> Content revision data
BEGIN

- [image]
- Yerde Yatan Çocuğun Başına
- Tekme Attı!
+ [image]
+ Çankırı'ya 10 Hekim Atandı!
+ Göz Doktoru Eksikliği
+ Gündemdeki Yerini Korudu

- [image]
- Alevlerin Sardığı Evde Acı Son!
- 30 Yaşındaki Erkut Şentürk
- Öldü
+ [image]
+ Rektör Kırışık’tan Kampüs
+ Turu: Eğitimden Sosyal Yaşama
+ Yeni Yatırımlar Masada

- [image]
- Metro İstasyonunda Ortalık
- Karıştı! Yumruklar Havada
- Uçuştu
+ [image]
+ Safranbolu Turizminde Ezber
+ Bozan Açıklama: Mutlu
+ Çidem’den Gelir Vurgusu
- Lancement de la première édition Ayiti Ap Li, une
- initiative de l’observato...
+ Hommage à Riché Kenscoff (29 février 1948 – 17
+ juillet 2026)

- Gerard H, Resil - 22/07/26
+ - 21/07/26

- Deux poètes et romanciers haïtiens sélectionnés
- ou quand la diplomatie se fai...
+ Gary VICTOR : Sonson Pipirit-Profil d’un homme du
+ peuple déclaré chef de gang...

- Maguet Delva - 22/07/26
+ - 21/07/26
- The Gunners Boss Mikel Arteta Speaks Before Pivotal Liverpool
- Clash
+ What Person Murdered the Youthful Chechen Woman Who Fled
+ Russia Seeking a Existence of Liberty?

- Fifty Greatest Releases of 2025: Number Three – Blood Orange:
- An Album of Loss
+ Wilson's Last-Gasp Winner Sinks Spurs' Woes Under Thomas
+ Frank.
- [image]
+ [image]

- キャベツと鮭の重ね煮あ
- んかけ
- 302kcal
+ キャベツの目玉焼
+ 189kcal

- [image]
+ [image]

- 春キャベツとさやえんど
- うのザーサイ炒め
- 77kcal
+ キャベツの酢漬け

END

> EXERCISE BRIEF
What needs duplicating is the run of lines from the one containing "- Deux poètes" through the last line of the entries above, exact and complete.

> RESPONSE AREA
- Deux poètes et romanciers haïtiens sélectionnés
- ou quand la diplomatie se fai...
+ Gary VICTOR : Sonson Pipirit-Profil d’un homme du
+ peuple déclaré chef de gang...

- Maguet Delva - 22/07/26
+ - 21/07/26
- The Gunners Boss Mikel Arteta Speaks Before Pivotal Liverpool
- Clash
+ What Person Murdered the Youthful Chechen Woman Who Fled
+ Russia Seeking a Existence of Liberty?

- Fifty Greatest Releases of 2025: Number Three – Blood Orange:
- An Album of Loss
+ Wilson's Last-Gasp Winner Sinks Spurs' Woes Under Thomas
+ Frank.
- [image]
+ [image]

- キャベツと鮭の重ね煮あ
- んかけ
- 302kcal
+ キャベツの目玉焼
+ 189kcal

- [image]
+ [image]

- 春キャベツとさやえんど
- うのザーサイ炒め
- 77kcal
+ キャベツの酢漬け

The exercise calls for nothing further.